A lot or a little?
The parents' guide to what's in this movie.
What parents need to know
Parents need to know that Sicilian Ghost Story is based on a true story about the kidnapping of the 11-year-old son of a Mafia hitman. In Italian with English subtitles, the film sets the young boy's fate against the backdrop of young love. Just before he's abducted, the boy falls for a classmate, and that girl continues to look for him for more than two years, long after the police and others have given up. The captors starve and mistreat him -- his ordeal is intercut with the girl's growing depression and suicide attempts. The boy comes to a bad end but the graphic particulars aren't shown. A woman's breasts are seen and language includes "f--k," "s--t," and "c--ksucker." Adults smoke cigarettes.
What's the story?
In SICILIAN GHOST STORY, Luna (Julia Jedlikowska) has a secret crush on classmate Giuseppe (Gaetano Fernandez). One romantic afternoon in the woods, as they gaze into each other's eyes, he confirms that the feelings are mutual, but the young love is cut short when he disappears later that day. Luna's parents disapprove of him anyway, we learn, because his father is a known Mafia hit man. The police show little interest in Giuseppe's mysterious disappearance, but Luna obsessively looks for him in a number of places, in and around woods, a grotto, ruins near their Sicilian village, and other sites. Her investigation is intercut with Giuseppi learning from his captors that he won't be released until his father agrees to stop informing on them to the police. The plot is based on the true fate of the young son of a Mafioso, who was kept in captivity for 779 days and later brutally executed in Sicily. The pair are reunited in dream sequences and when a despondent Luna tries to drown herself during her vain search for Giuseppe.
Is it any good?
Based on a true story, this dark drama may appeal to teens, but it doesn't quite deliver. The able filmmakers Fabio Grassadonia and Antonio Piazza certainly strive to pose young love as the compelling backdrop to this story of Sicilian Mafia revenge, kidnapping, murder, and general brutality, but affectation and forced artsiness leave Sicilian Ghost Story murky, over-long, and confusing through most of its two-hour-plus running time. The use of fairy-tale techniques -- dream sequences, wishful thinking, barely lighted scenes, and a seemingly deliberate failure to establish place and time -- often render this so hard to follow that even intense interest in the fates of lead characters diminish and disappear into the studied nothingness of long silent shots of dark sky or rocks in a grotto. Characters with determination head toward specific destinations and we have no idea why, nor what has led them to take a particular plan of action. A more straightforward telling would have been spellbinding, especially in light of good performances by attractive young actors Jedlikowska and Fernandez in the lead roles.
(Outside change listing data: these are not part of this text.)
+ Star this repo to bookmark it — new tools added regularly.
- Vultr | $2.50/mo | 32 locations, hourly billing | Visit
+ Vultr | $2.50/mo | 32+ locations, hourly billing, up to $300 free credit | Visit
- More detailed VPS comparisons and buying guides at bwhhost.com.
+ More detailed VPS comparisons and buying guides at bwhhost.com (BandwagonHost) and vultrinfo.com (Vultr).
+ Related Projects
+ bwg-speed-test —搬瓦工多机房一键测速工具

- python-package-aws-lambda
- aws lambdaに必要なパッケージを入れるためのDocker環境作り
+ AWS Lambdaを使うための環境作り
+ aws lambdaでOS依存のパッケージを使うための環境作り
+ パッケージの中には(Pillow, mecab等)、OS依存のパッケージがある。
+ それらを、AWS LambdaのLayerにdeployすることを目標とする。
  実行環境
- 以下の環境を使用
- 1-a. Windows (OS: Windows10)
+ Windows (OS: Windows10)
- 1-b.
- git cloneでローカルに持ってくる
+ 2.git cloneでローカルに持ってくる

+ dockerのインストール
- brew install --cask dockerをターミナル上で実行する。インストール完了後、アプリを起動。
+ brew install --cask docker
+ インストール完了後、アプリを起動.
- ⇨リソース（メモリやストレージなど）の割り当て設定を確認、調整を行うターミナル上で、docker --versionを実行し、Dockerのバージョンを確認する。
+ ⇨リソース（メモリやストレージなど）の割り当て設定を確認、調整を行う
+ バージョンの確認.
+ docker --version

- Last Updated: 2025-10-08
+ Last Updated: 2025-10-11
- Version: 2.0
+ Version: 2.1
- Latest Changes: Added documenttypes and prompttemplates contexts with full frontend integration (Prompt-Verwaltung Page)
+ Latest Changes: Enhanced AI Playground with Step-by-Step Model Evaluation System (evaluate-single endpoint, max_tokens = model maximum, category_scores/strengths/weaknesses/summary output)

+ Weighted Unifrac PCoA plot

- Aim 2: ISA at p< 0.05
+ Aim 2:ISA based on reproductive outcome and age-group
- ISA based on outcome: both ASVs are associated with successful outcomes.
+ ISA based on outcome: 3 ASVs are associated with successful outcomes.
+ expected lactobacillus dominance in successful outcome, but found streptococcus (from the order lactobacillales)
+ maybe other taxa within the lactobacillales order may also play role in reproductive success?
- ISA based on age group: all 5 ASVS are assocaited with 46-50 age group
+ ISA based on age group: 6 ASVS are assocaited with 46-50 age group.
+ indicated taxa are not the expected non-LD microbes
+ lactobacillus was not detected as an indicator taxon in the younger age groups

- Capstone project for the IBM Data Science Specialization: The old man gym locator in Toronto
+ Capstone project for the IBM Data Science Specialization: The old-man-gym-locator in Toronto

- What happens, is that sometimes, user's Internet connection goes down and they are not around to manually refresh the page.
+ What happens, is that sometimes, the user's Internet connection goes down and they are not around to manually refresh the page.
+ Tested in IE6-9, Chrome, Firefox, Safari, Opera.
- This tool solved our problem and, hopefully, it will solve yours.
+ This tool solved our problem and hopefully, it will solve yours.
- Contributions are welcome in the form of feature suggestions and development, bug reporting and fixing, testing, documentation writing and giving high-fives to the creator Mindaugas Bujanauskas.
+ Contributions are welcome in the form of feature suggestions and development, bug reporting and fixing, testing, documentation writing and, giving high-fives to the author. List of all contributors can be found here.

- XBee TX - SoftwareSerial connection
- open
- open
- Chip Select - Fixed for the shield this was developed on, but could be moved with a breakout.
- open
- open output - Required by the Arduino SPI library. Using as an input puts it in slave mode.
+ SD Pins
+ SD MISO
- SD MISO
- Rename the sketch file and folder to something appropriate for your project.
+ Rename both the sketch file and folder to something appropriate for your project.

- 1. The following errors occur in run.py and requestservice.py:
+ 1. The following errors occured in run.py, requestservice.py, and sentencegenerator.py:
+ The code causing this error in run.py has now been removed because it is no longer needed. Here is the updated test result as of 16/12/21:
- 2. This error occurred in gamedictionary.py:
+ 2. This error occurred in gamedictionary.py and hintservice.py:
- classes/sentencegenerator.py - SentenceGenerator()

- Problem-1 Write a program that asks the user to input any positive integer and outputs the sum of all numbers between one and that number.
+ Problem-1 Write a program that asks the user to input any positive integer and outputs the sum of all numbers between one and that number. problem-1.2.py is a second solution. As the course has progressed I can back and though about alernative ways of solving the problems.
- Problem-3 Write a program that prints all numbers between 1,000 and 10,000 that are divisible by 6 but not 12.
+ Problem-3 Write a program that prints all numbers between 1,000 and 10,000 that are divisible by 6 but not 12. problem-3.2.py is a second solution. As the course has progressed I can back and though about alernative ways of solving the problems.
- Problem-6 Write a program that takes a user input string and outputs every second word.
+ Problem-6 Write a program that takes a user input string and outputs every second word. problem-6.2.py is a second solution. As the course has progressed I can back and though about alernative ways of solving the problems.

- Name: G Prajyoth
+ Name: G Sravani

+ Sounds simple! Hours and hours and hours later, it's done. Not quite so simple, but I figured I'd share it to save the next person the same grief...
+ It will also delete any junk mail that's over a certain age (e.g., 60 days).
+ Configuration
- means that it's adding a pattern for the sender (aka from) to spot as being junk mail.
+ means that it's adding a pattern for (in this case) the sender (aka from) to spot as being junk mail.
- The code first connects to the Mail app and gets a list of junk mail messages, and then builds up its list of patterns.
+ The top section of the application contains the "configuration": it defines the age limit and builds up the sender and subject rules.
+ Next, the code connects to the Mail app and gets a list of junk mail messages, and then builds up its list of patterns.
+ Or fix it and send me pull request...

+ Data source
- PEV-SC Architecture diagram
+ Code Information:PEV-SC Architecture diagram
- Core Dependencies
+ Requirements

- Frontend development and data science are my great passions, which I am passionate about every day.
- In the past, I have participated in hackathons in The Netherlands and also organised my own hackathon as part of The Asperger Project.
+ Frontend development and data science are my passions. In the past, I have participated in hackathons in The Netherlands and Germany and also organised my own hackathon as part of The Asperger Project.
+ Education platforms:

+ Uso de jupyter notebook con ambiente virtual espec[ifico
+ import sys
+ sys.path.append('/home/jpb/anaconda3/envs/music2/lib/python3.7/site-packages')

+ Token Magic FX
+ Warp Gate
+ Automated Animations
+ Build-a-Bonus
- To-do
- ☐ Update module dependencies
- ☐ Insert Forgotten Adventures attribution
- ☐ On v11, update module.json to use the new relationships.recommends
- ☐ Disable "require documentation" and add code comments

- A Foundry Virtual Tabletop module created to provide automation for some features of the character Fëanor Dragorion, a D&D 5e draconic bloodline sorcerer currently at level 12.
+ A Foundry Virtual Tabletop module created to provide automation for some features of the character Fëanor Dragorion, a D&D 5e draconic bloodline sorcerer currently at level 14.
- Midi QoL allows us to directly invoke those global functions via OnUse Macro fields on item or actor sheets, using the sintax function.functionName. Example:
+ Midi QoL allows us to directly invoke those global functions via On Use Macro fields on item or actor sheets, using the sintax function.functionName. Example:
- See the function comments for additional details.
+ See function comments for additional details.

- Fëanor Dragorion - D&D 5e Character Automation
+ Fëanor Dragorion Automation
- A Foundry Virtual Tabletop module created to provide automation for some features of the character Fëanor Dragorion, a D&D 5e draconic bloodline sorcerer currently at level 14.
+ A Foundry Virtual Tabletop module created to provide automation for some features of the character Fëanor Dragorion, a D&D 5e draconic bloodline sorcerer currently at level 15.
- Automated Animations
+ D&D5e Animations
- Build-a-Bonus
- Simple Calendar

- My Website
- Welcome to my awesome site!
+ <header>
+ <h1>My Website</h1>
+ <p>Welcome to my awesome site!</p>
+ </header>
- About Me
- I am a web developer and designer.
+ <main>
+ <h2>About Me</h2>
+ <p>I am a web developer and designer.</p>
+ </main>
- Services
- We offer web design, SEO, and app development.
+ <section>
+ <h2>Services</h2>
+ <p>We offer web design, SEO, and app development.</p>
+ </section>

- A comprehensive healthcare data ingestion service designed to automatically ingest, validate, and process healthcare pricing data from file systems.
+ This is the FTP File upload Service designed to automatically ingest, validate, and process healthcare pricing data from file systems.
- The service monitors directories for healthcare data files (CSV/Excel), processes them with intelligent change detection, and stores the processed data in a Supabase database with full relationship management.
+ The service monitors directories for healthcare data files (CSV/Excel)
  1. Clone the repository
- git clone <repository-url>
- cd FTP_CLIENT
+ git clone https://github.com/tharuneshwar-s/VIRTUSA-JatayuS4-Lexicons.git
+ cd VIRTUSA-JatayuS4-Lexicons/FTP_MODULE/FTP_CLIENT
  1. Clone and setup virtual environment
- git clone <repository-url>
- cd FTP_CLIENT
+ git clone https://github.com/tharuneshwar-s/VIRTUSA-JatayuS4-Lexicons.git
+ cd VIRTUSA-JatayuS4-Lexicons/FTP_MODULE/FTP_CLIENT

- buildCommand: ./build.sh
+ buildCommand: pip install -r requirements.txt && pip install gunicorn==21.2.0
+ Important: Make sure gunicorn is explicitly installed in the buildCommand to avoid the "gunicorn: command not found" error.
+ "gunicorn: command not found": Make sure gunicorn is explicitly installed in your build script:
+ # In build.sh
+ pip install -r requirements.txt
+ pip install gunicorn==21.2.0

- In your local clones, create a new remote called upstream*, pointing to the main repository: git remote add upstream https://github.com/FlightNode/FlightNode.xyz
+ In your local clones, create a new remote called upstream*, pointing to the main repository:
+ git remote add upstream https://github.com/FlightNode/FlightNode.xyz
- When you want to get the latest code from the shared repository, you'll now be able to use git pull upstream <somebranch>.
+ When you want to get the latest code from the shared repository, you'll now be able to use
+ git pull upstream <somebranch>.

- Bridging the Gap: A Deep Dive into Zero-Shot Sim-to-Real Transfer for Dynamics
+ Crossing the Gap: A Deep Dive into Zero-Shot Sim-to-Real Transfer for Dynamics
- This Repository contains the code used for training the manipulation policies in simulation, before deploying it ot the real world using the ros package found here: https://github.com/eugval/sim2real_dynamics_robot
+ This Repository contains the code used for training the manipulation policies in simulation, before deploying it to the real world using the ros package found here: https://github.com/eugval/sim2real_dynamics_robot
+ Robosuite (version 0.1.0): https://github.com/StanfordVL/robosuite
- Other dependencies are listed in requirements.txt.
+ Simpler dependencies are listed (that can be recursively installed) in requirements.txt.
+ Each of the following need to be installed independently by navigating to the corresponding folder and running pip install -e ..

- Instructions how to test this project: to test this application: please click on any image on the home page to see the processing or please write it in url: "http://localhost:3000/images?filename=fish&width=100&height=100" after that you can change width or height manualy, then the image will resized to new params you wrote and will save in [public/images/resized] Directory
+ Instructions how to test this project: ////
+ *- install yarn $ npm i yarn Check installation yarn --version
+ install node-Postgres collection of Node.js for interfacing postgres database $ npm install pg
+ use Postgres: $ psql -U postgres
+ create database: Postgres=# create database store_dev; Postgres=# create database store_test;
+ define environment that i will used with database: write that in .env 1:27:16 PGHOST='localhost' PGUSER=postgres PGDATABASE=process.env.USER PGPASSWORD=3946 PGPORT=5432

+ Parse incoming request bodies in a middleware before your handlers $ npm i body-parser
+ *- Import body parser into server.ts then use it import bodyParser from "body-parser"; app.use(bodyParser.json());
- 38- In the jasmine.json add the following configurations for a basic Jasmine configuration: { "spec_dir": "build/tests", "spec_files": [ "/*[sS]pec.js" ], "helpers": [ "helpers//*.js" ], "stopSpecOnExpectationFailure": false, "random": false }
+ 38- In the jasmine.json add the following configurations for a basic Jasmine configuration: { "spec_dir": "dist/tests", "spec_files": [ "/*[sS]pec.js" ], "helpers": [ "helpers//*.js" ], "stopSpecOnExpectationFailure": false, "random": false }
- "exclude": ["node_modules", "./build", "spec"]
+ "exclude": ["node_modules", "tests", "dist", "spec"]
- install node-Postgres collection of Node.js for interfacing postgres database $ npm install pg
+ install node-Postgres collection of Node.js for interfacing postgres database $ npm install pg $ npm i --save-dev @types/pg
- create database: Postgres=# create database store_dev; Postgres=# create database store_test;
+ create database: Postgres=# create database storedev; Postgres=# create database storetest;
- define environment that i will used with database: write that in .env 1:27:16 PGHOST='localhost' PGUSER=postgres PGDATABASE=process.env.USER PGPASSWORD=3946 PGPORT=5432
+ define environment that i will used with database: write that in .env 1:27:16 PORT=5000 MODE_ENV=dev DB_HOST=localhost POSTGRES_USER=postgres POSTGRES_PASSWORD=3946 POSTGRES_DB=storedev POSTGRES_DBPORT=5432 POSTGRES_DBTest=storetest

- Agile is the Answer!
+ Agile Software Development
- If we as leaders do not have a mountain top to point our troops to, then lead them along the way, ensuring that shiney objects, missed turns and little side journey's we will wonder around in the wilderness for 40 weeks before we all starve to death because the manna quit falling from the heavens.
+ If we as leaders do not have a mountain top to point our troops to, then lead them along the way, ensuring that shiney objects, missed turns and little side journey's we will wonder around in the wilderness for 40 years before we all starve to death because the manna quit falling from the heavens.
Italian audiences familiar with the real-life tale that inspired this film may be more forgiving in their foreknowledge of the story's setting and outcome, but those who come on this material fresh may be confused if not disappointed.
Talk to your kids about ...
Families can talk about the intensity of young love. Why do you think Luna feels Giuseppe's absence so deeply? Do you think young love can endure? Why or why not?
Sicilian Ghost Story is about an innocent boy who's punished for his father's bad deeds. Do you think that is fair? Do you think the father should have behaved differently?
Do you think Luna's parents should have been more supportive? How do you think the movie wants us to feel about Luna?
Why are movies about the Mafia so popular?